#### [Task directions]
Only the lines from the one containing "- Built a RESTful" to the end of the listing below are wanted, repeated exactly.

#### [The data]
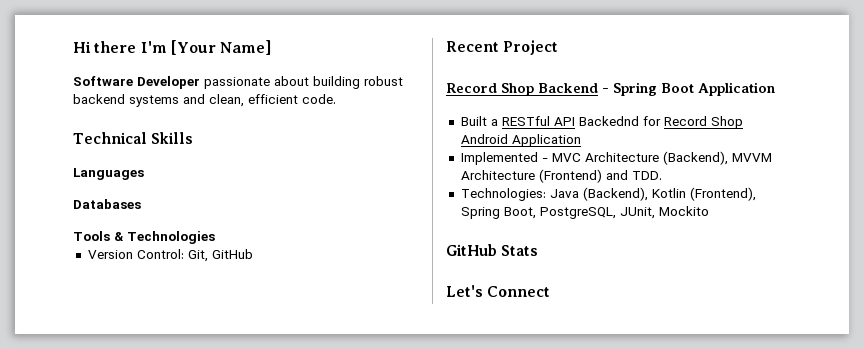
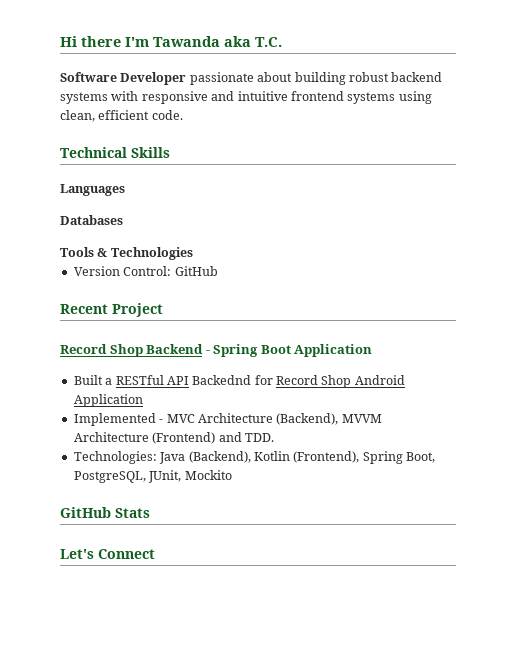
- Hi there I'm [Your Name]
+ Hi there I'm Tawanda aka T.C.
- Software Developer passionate about building robust backend systems and clean, efficient code.
+ Software Developer passionate about building robust backend systems with responsive and intuitive frontend systems using clean, efficient code.
- Version Control: Git, GitHub
+ Version Control: GitHub

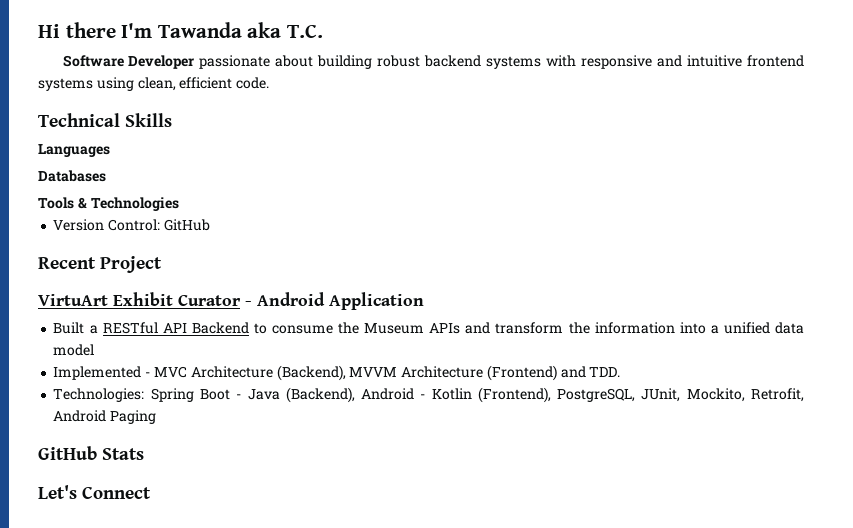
- Record Shop Backend - Spring Boot Application
+ VirtuArt Exhibit Curator - Android Application
- Built a RESTful API Backednd for Record Shop Android Application
+ Built a RESTful API Backend to consume the Museum APIs and transform the information into a unified data model
- Technologies: Java (Backend), Kotlin (Frontend), Spring Boot, PostgreSQL, JUnit, Mockito
+ Technologies: Spring Boot - Java (Backend), Android - Kotlin (Frontend), PostgreSQL, JUnit, Mockito, Retrofit, Android Paging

#### [Answer section]
- Built a RESTful API Backednd for Record Shop Android Application
+ Built a RESTful API Backend to consume the Museum APIs and transform the information into a unified data model
- Technologies: Java (Backend), Kotlin (Frontend), Spring Boot, PostgreSQL, JUnit, Mockito
+ Technologies: Spring Boot - Java (Backend), Android - Kotlin (Frontend), PostgreSQL, JUnit, Mockito, Retrofit, Android Paging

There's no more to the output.